WHAT IS EXPECTED:
Without the images, reproduce each line of the material exactly.

DATA RECORDS:
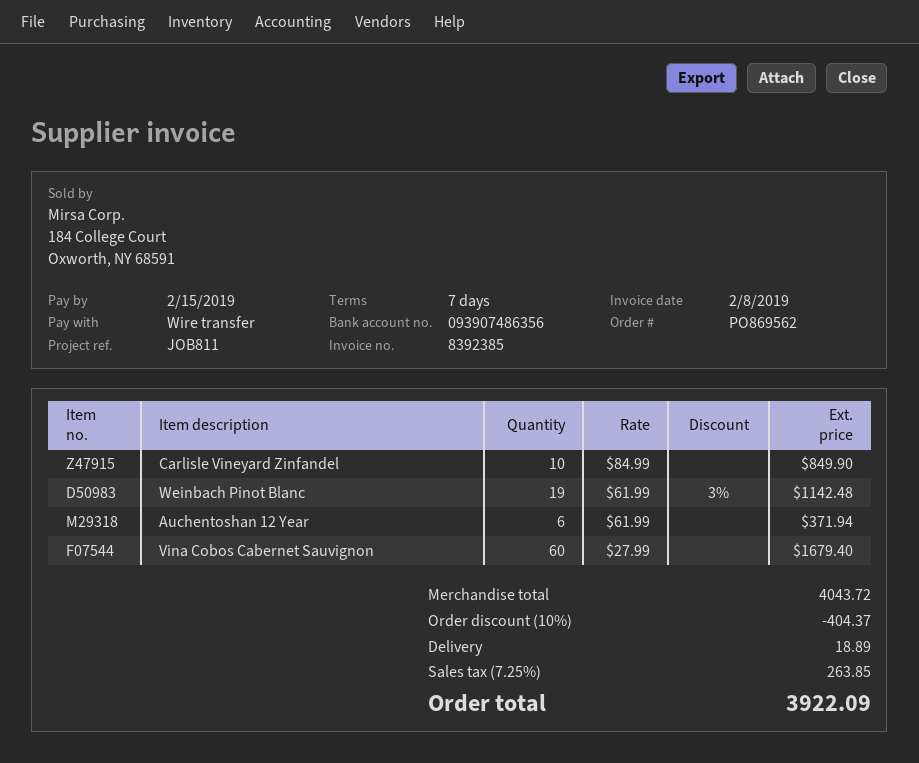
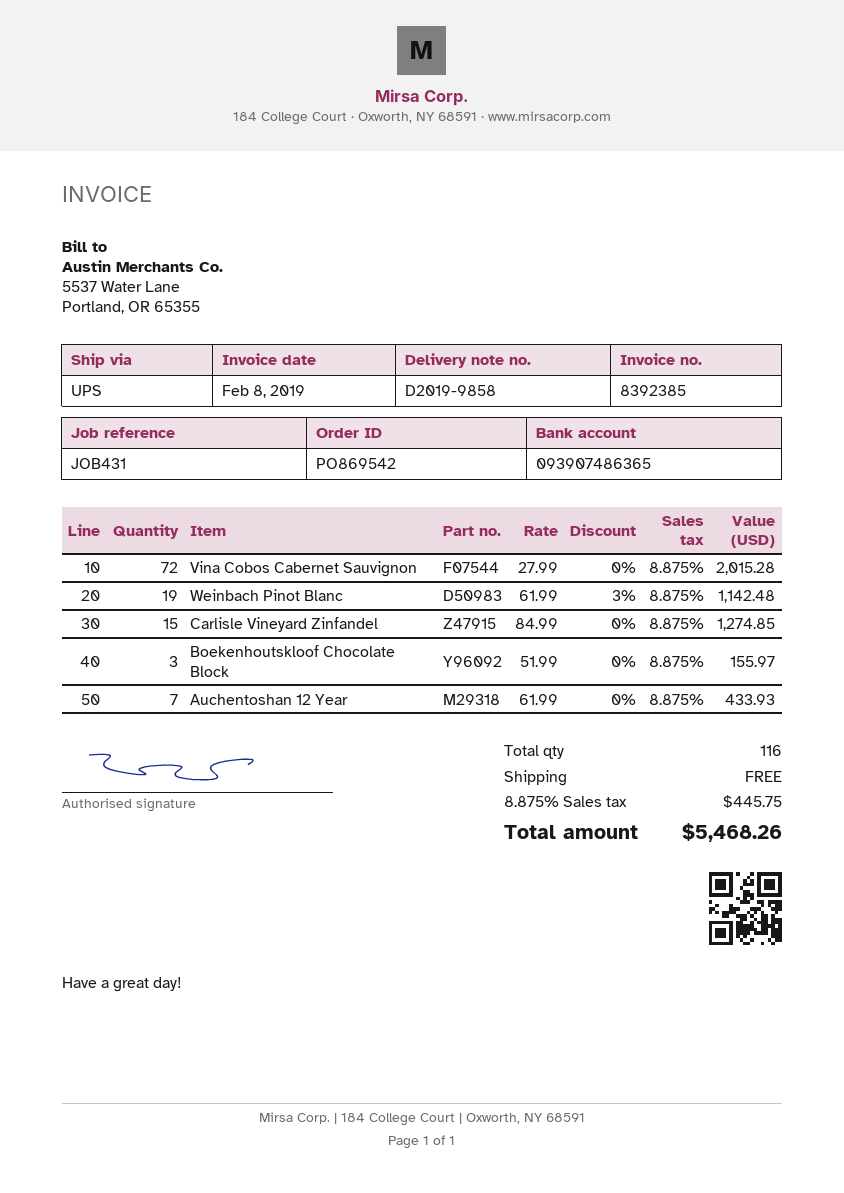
order number: PO869562 -> PO869542
reference: JOB811 -> JOB431
bank account: 093907486356 -> 093907486365
Carlisle Vineyard Zinfandel: 10 x 84.99 = 849.90 -> 15 x 84.99 = 1274.85
Auchentoshan 12 Year: 6 x 61.99 = 371.94 -> 7 x 61.99 = 433.93
Vina Cobos Cabernet Sauvignon: 60 x 27.99 = 1679.40 -> 72 x 27.99 = 2015.28
Boekenhoutskloof Chocolate Block: none -> 3 x 51.99 = 155.97
discount: 10% = 404.37 -> none
shipping: 18.89 -> 0.00
tax: 7.25% = 263.85 -> 8.875% = 445.75
total: 3922.09 -> 5468.26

REPLY TO THE TASK:
order number: PO869562 -> PO869542
reference: JOB811 -> JOB431
bank account: 093907486356 -> 093907486365
Carlisle Vineyard Zinfandel: 10 x 84.99 = 849.90 -> 15 x 84.99 = 1274.85
Auchentoshan 12 Year: 6 x 61.99 = 371.94 -> 7 x 61.99 = 433.93
Vina Cobos Cabernet Sauvignon: 60 x 27.99 = 1679.40 -> 72 x 27.99 = 2015.28
Boekenhoutskloof Chocolate Block: none -> 3 x 51.99 = 155.97
discount: 10% = 404.37 -> none
shipping: 18.89 -> 0.00
tax: 7.25% = 263.85 -> 8.875% = 445.75
total: 3922.09 -> 5468.26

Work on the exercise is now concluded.